Cartas e Verdade #3 - Deus na Diamantina

2013.
A cidade de origem da viagem era Barreiras, no extremo oeste da Bahia; a de destino, Irecê, no mesmo estado. A condução: um ônibus. Eu sempre me sentava à janela, escolhia a dedo a poltrona, sempre que podia, para poder ver o mundo, que, para mim, era novo. O trabalho de auditor em uma transportadora de rotas de longa distância (Sul-Sudeste / Norte-Nordeste) me concedia o privilégio de ser uma testemunha ocular do que eu, até então, só via pela TV.
Naquela tarde, não havia nada de extraordinário. Um dia comum entre cidades, saindo e entrando de hotéis. Malas a tiracolo, um celular velho com algumas músicas em MP3 e, claro, meus livros.
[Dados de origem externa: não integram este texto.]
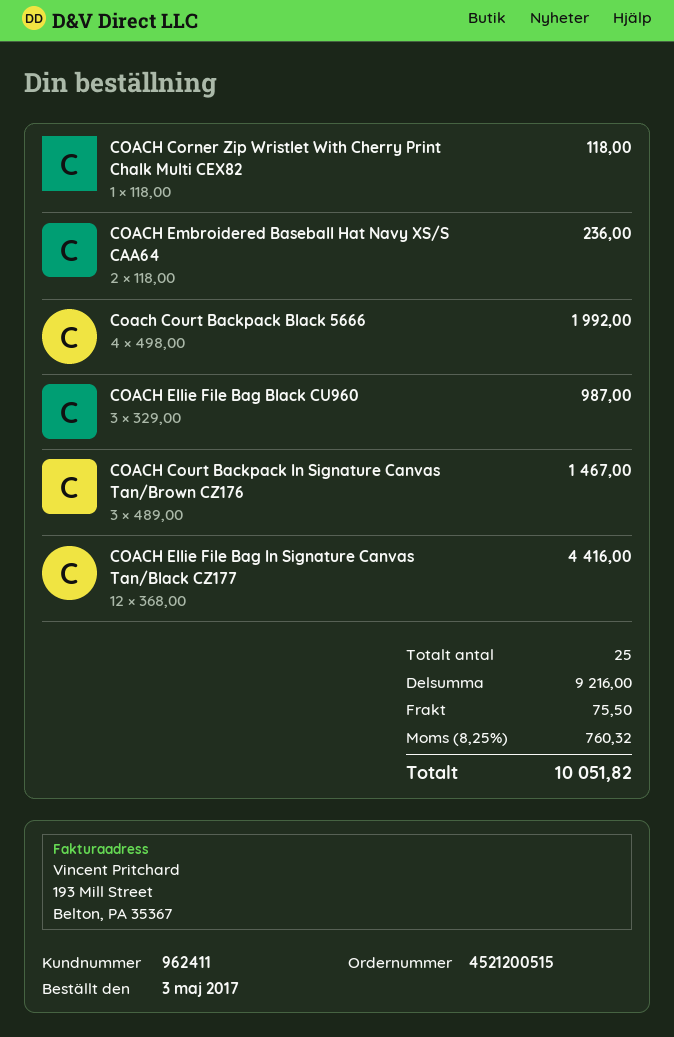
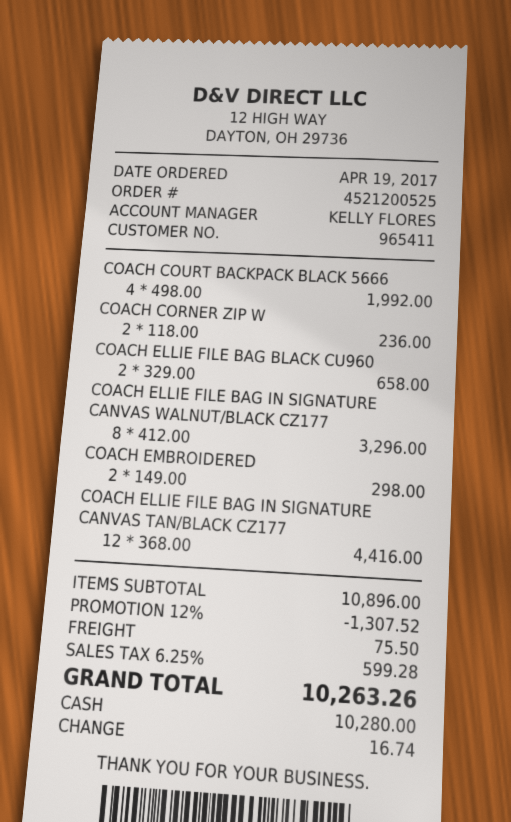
order number: 4521200515 -> 4521200525
order date: 2017-05-03 -> 2017-04-19
customer number: 962411 -> 965411
COACH Corner Zip Wristlet With Cherry Print Chalk Multi CEX82: 1 x 118.00 = 118.00 -> 2 x 118.00 = 236.00
COACH Embroidered Baseball Hat Navy XS/S CAA64: 2 x 118.00 = 236.00 -> 2 x 149.00 = 298.00
COACH Ellie File Bag Black CU960: 3 x 329.00 = 987.00 -> 2 x 329.00 = 658.00
COACH Court Backpack In Signature Canvas Tan/Brown CZ176: 3 x 489.00 = 1467.00 -> none
COACH ELLIE FILE BAG IN SIGNATURE CANVAS WALNUT/BLACK CZ177: none -> 8 x 412.00 = 3296.00
subtotal: 9216.00 -> 10896.00
discount: none -> 12% = 1307.52
tax: 8.25% = 760.32 -> 6.25% = 599.28
total: 10051.82 -> 10263.26

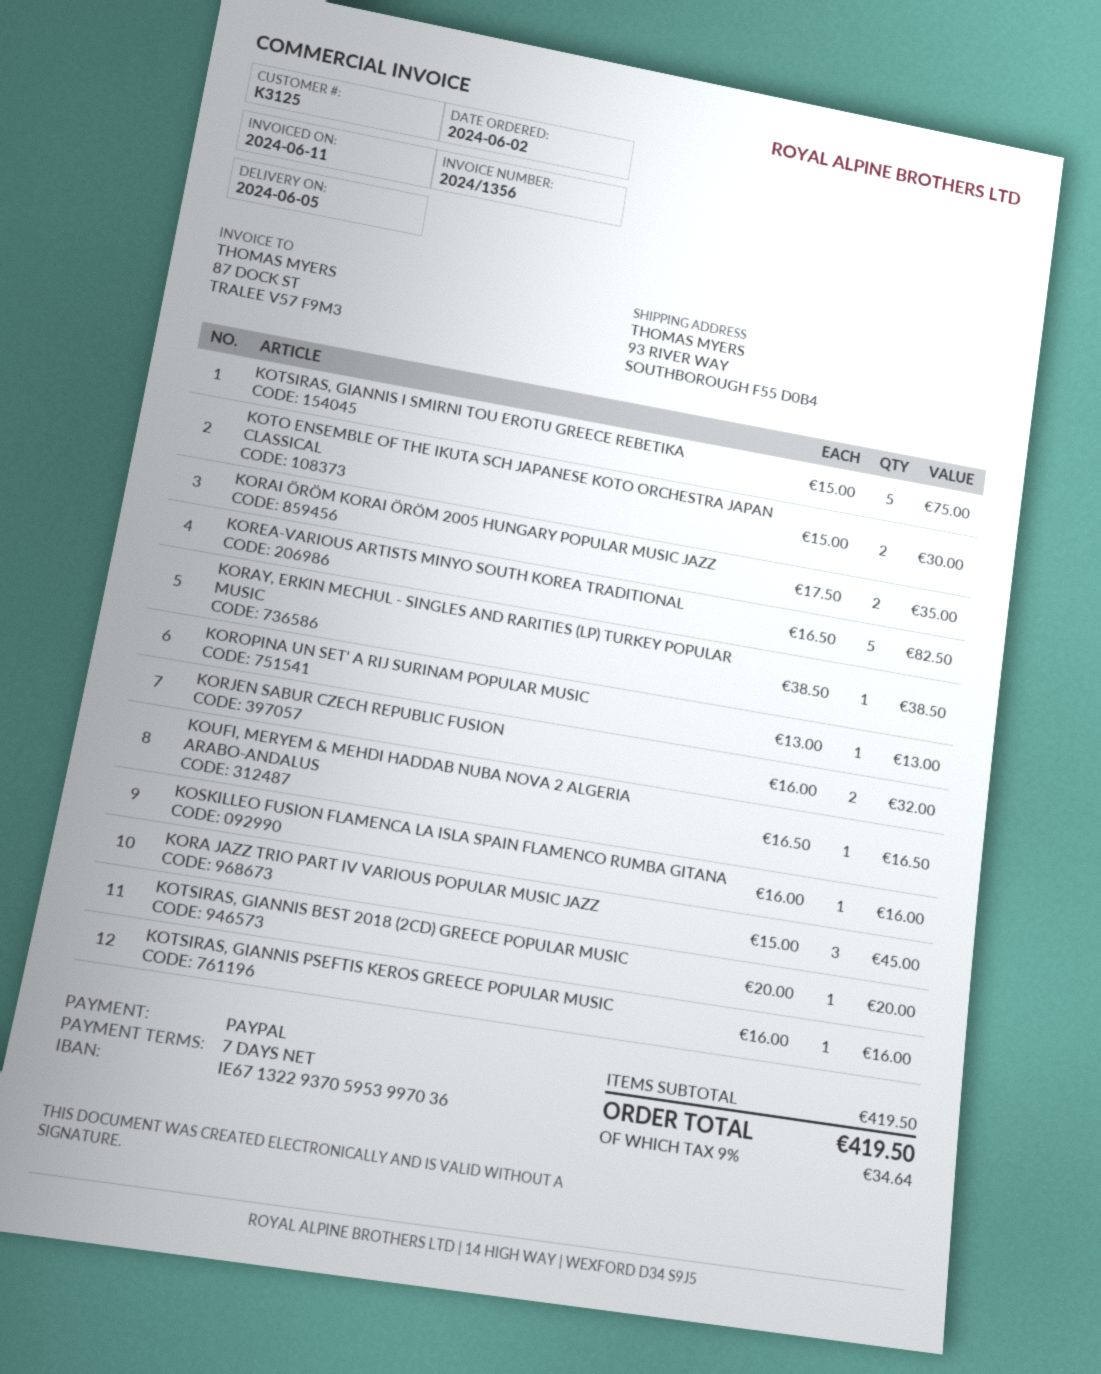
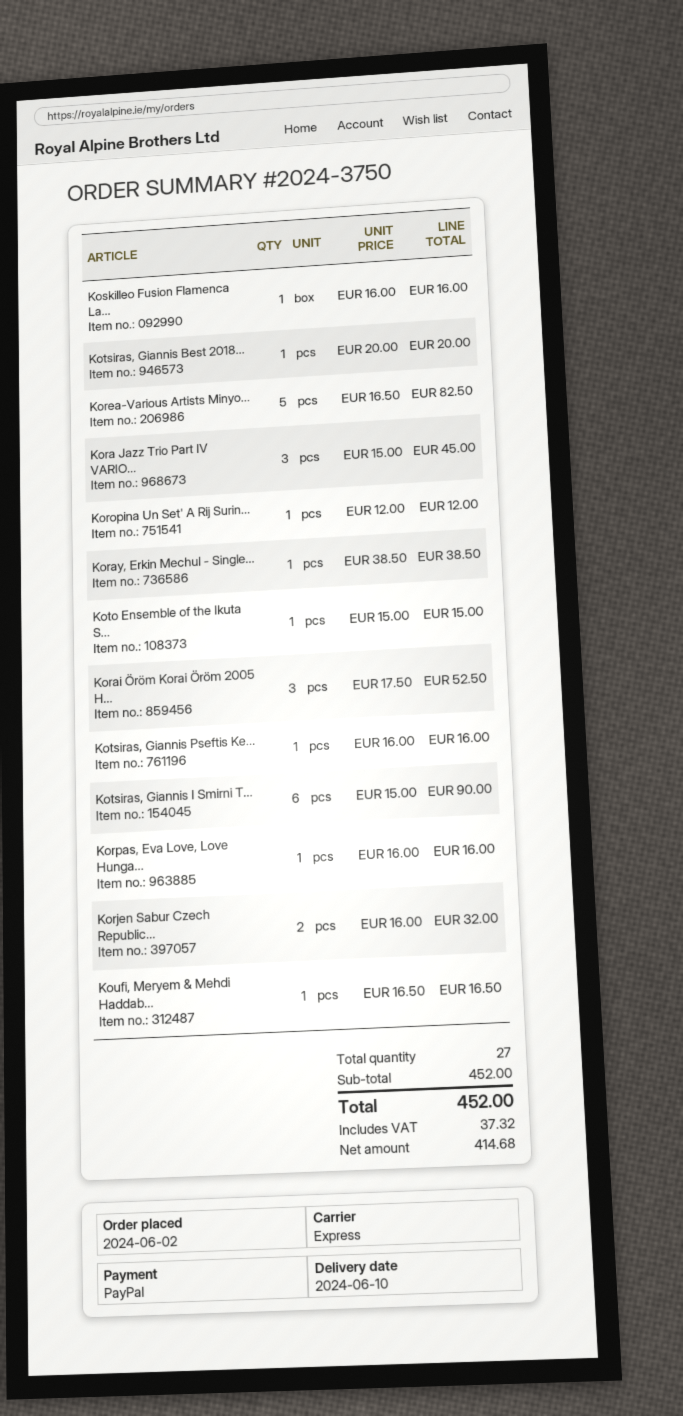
delivery date: 2024-06-05 -> 2024-06-10
KOTSIRAS, GIANNIS I SMIRNI TOU EROTU GREECE REBETIKA: 5 x 15.00 = 75.00 -> 6 x 15.00 = 90.00
KOTO ENSEMBLE OF THE IKUTA SCH JAPANESE KOTO ORCHESTRA JAPAN CLASSICAL: 2 x 15.00 = 30.00 -> 1 x 15.00 = 15.00
KORAI ÖRÖM KORAI ÖRÖM 2005 HUNGARY POPULAR MUSIC JAZZ: 2 x 17.50 = 35.00 -> 3 x 17.50 = 52.50
KOROPINA UN SET' A RIJ SURINAM POPULAR MUSIC: 1 x 13.00 = 13.00 -> 1 x 12.00 = 12.00
Korpas, Eva Love, Love Hunga...: none -> 1 x 16.00 = 16.00
subtotal: 419.50 -> 452.00
tax: 34.64 -> 37.32
total: 419.50 -> 452.00

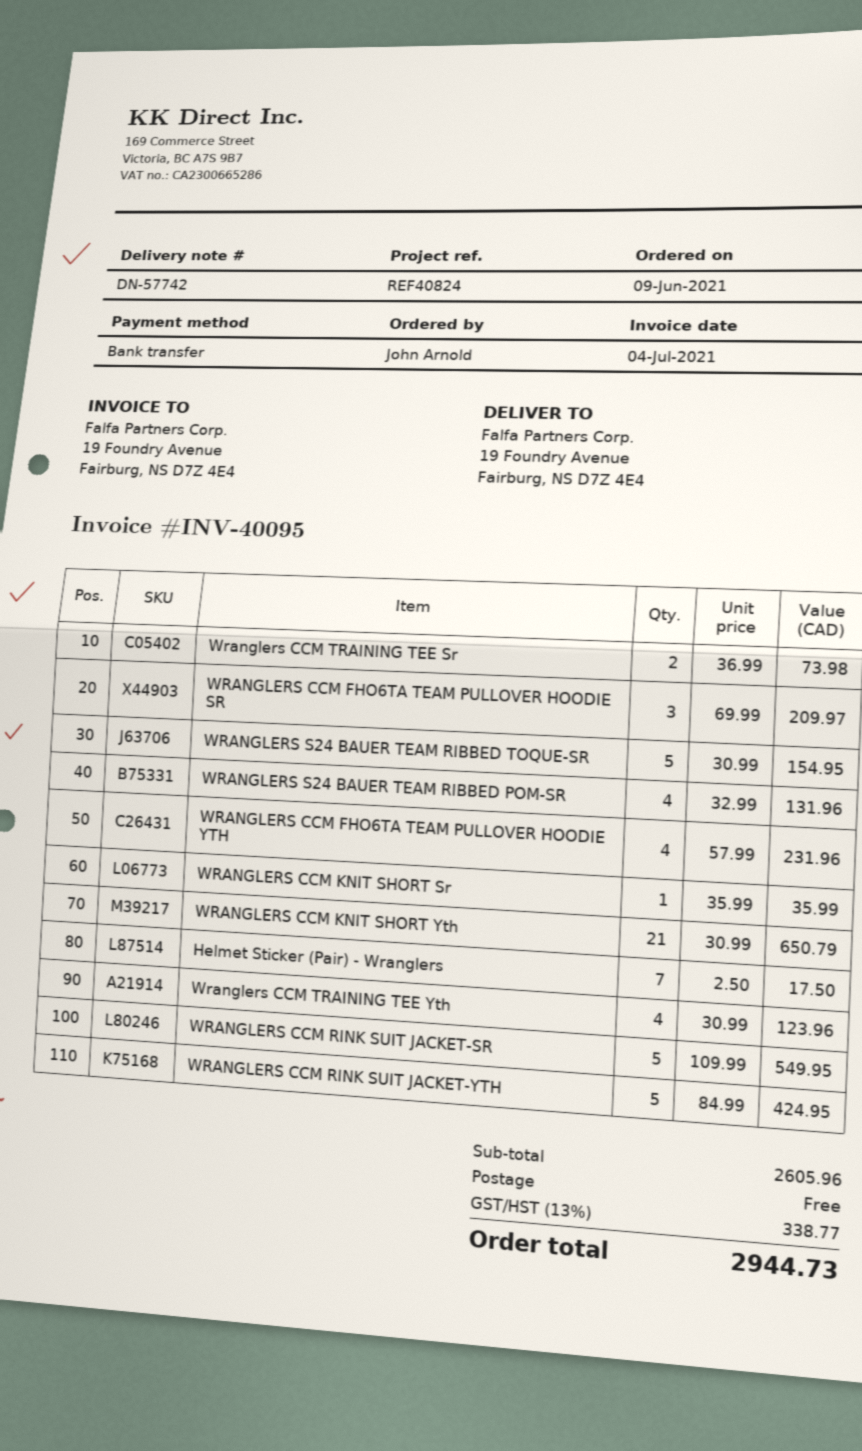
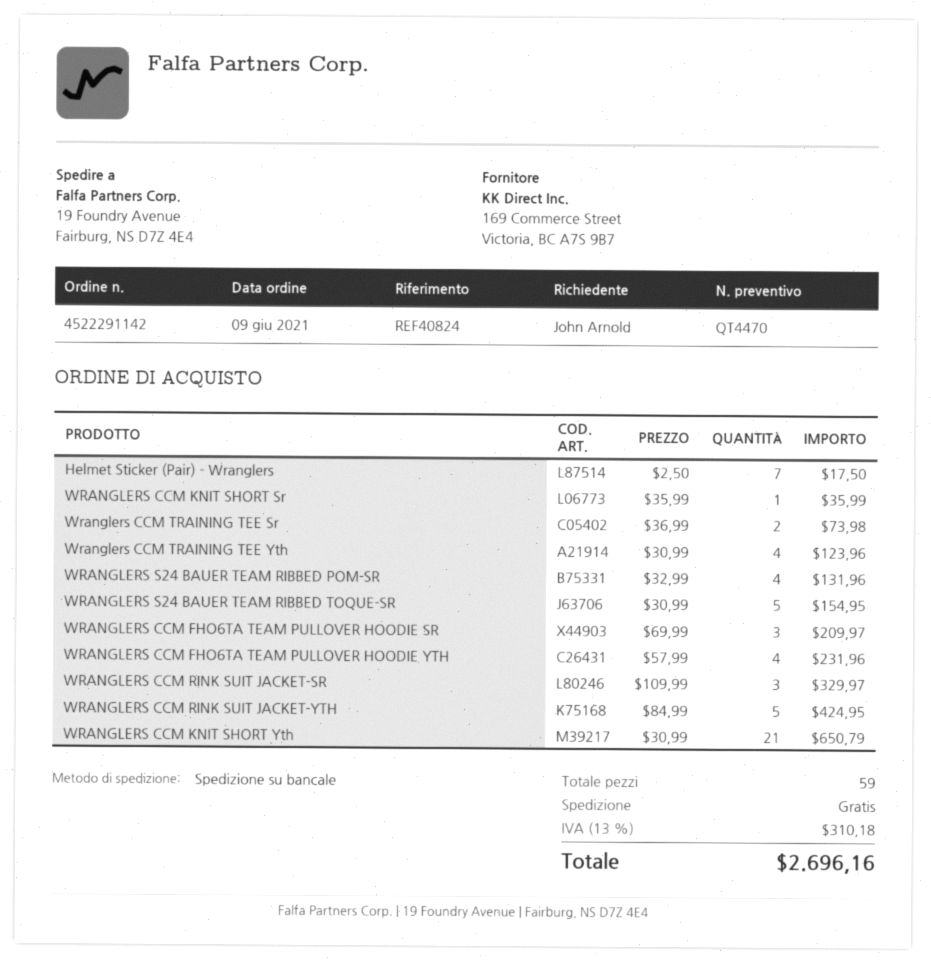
WRANGLERS CCM RINK SUIT JACKET-SR: 5 x 109.99 = 549.95 -> 3 x 109.99 = 329.97
tax: 13% = 338.77 -> 13% = 310.18
total: 2944.73 -> 2696.16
Eu tinha o costume de deixar a cortina bem aberta e tirava fotos esporádicas das paisagens mais bonitas. Afinal, era o Brasil por dentro, lindo como sempre e extraordinário como poucos.
Mas, naquela rota, havia algo diferente me esperando. Passando por Ibotirama, sobre a ponte do Velho Chico, terra por onde Carlos Lamarca peregrinou pouco antes de encontrar seu destino, seguimos até Seabra e, depois, para o norte pela BR-122. Por ali, oficialmente, já não é mais o Parque Nacional da Chapada, mas, para mim, talvez hoje já não faça diferença. Pois foi naquele trecho do interior do país que eu tive a constatação absoluta de Deus, de Sua manifestação quase física sobre a Terra.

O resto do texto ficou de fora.